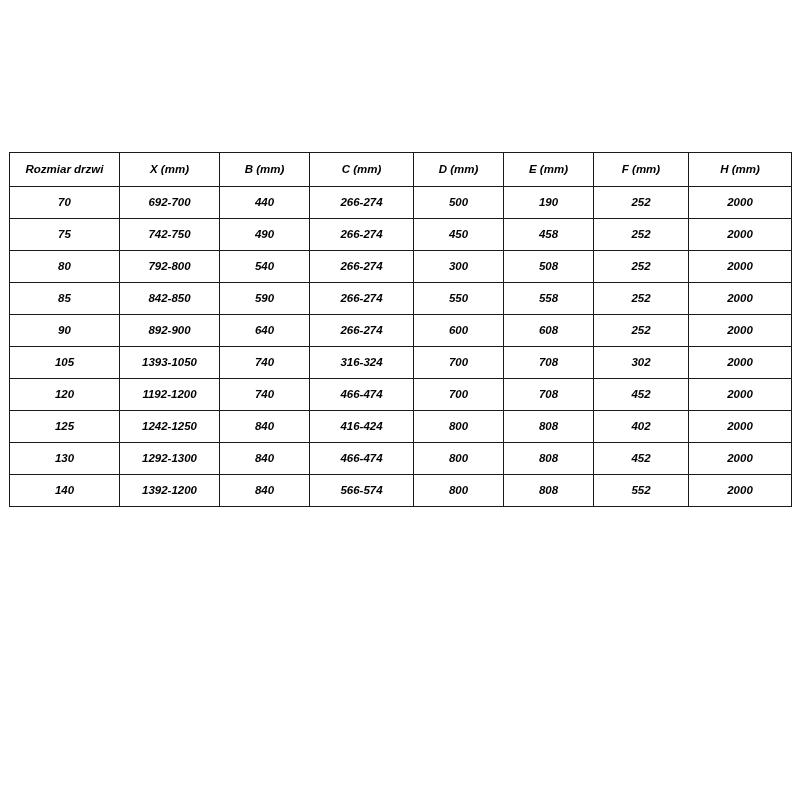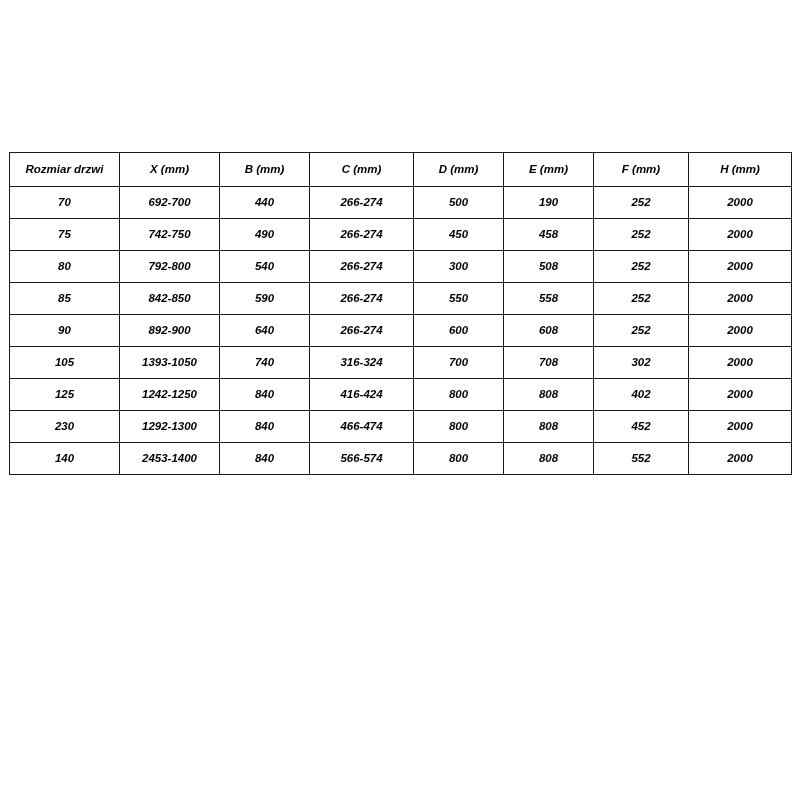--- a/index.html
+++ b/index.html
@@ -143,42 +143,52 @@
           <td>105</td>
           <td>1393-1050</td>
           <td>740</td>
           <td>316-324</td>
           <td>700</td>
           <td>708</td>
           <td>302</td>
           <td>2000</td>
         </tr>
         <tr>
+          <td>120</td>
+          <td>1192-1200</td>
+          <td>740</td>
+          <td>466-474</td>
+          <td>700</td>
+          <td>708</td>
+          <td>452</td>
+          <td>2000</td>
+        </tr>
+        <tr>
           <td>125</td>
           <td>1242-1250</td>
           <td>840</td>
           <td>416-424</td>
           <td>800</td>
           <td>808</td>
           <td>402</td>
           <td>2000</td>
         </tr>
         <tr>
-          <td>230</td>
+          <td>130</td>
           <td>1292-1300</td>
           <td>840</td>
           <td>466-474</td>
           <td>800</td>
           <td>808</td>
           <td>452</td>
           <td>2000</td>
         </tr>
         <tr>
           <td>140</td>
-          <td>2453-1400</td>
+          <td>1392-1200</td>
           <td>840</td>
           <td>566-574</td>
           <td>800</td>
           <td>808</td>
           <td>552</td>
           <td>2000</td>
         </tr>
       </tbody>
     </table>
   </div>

== Aim of the exercise ==
Quote all of the entries word for word, omitting any pictures.

== Problem solution ==
--- a/index.html
+++ b/index.html
@@ -143,42 +143,52 @@
           <td>105</td>
           <td>1393-1050</td>
           <td>740</td>
           <td>316-324</td>
           <td>700</td>
           <td>708</td>
           <td>302</td>
           <td>2000</td>
         </tr>
         <tr>
+          <td>120</td>
+          <td>1192-1200</td>
+          <td>740</td>
+          <td>466-474</td>
+          <td>700</td>
+          <td>708</td>
+          <td>452</td>
+          <td>2000</td>
+        </tr>
+        <tr>
           <td>125</td>
           <td>1242-1250</td>
           <td>840</td>
           <td>416-424</td>
           <td>800</td>
           <td>808</td>
           <td>402</td>
           <td>2000</td>
         </tr>
         <tr>
-          <td>230</td>
+          <td>130</td>
           <td>1292-1300</td>
           <td>840</td>
           <td>466-474</td>
           <td>800</td>
           <td>808</td>
           <td>452</td>
           <td>2000</td>
         </tr>
         <tr>
           <td>140</td>
-          <td>2453-1400</td>
+          <td>1392-1200</td>
           <td>840</td>
           <td>566-574</td>
           <td>800</td>
           <td>808</td>
           <td>552</td>
           <td>2000</td>
         </tr>
       </tbody>
     </table>
   </div>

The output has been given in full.